BYOD Policies in schools and in the work place should include what is considered both acceptable use and misuse of resources. Because many students and employees engage in personal activities on BYOD devices such as Facebook.com, twitter and scrabble, these applications and others are often active during work hours. They not only distract people from doing their jobs, they can also consume considerable network bandwidth which could negatively impact business critical applications such as connectivity to the CRM or even VoIP. If you think you are going to see a BYOD savings, you may want to think again.

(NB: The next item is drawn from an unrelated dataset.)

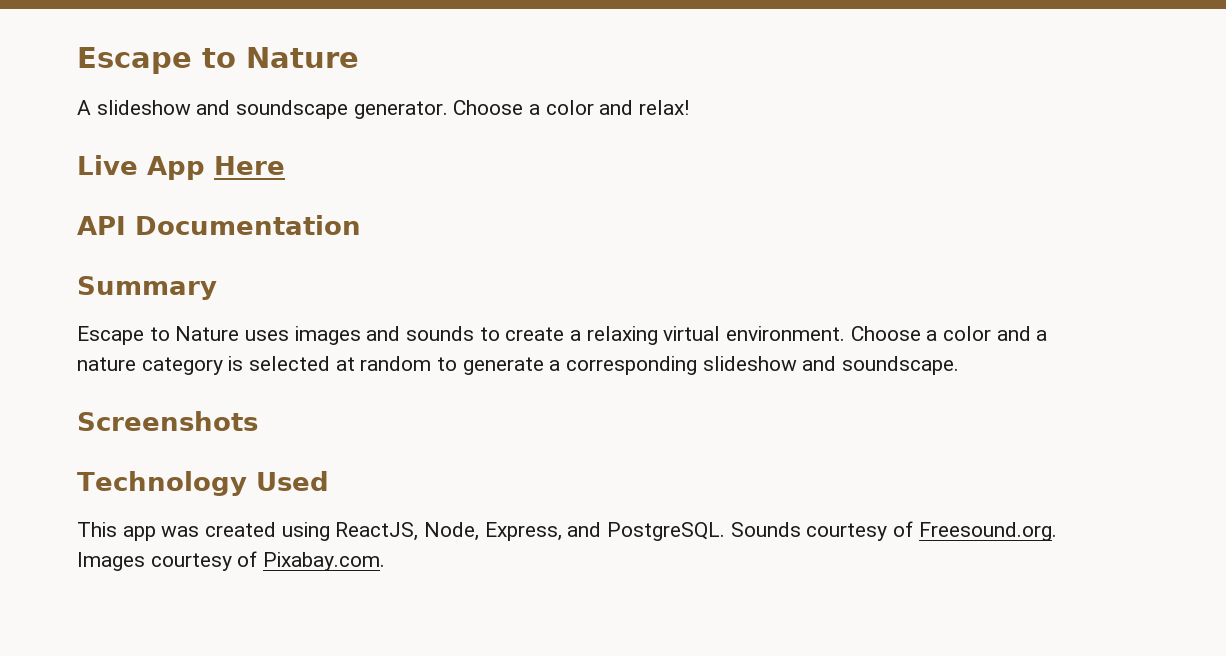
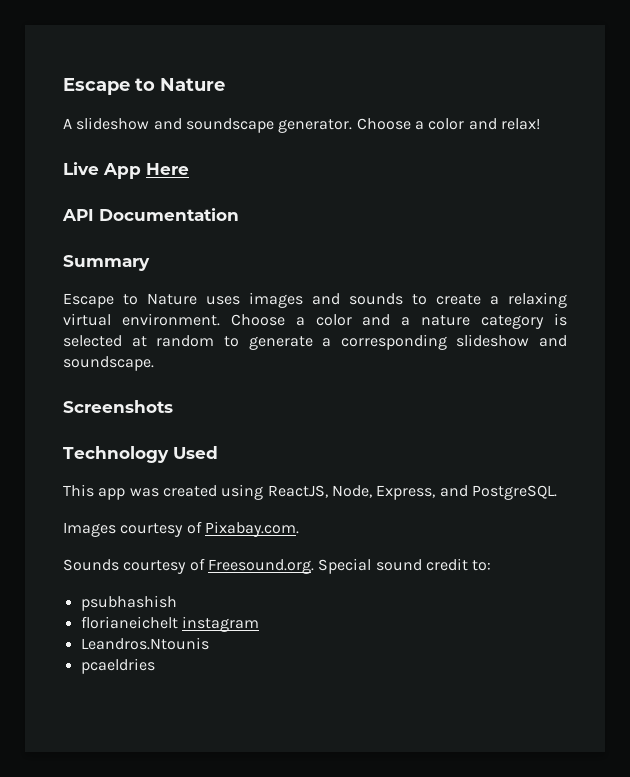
[730,521,1057,541] [77,551,386,571] Sounds courtesy of Freesound.org. Images courtesy of Pixabay.com. -> [63,521,299,537] [63,558,492,574] [80,595,177,611] [80,616,259,632] [80,637,209,650] [80,658,155,674] // Images courtesy of Pixabay.com. // Sounds courtesy of Freesound.org. Special sound credit to: // psubhashish // florianeichelt instagram // Leandros.Ntounis // pcaeldries

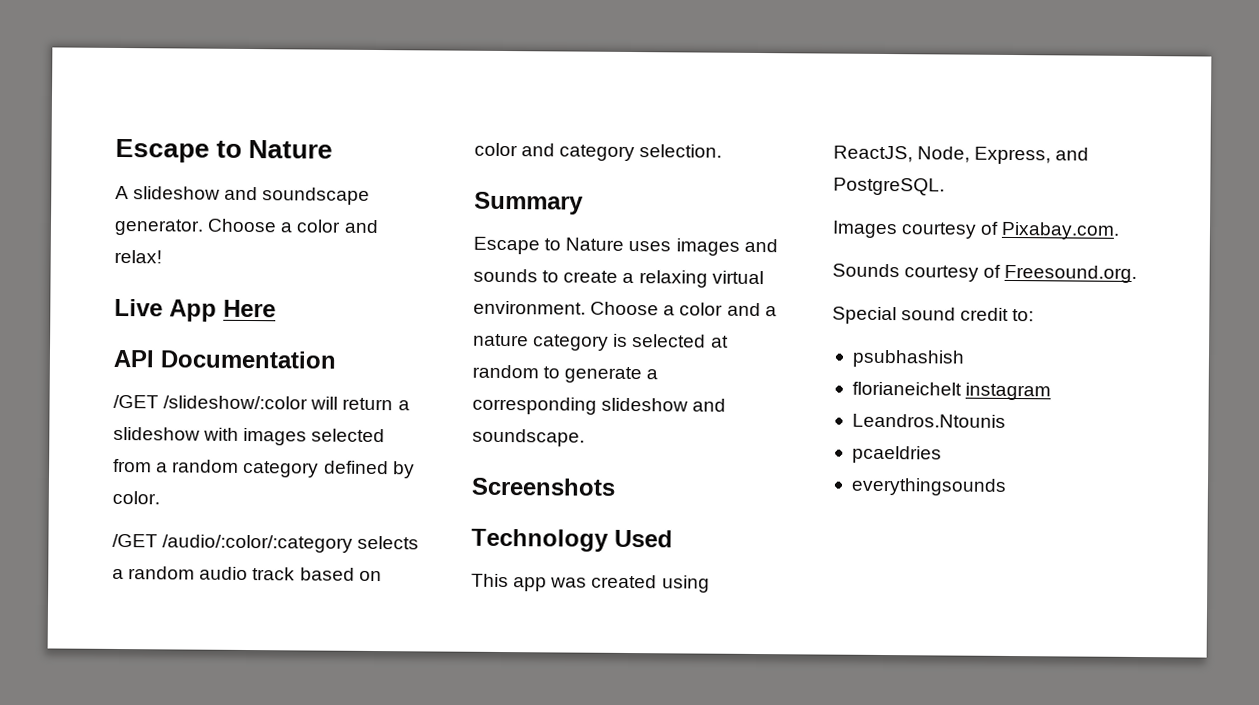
(239, 214) none -> [113,394,410,411] [113,426,386,446] [113,458,415,479] [112,490,160,505] [112,533,420,553] [112,566,382,582] [474,142,723,162] // /GET /slideshow/:color will return a slideshow with images selected from a random category defined by color. // /GET /audio/:color/:category selects a random audio track based on color and category selection.
(314, 566) none -> (1138, 273) //
(155, 666) none -> [850,477,1007,496] // everythingsounds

“Aberdeen Group found that a company with 1,000 mobile devices spends an extra $170,000 per year, on average, when they use a BYOD approach.”
Tracking BYOD Traffic
Network administrators should consider setting up single sign on for all devices accessing the network, including BYOD they should also be monitoring BYOD traffic with NetFlow. This allows admins to track the username associated with every device accessing the network and in many cases the traffic including URLs is logged. Below is an example of our partership reporting with Enterasys NetFlow and mIAM exports:
BYOD Could Spread Malware
Because antivirus software has not yet readily available for many smart phones, administrators should consider deploying firewalls and IPS appliances on the internal network. Although this investment will certainly add additional layers of security which help reduce the school or company’s risk, education is by far the best tactic against the introduction of malware. One place to start is a discussion on how social media can cause infections.
Use of social medias at work can pose security risks to the organizaton’s intellectual property through an individual’s personal communication habits (e.g. clicking on poisoned URLs). If these malicious URLs are clicked on within the BYOD device, it could become infected and spread the malware inside the network.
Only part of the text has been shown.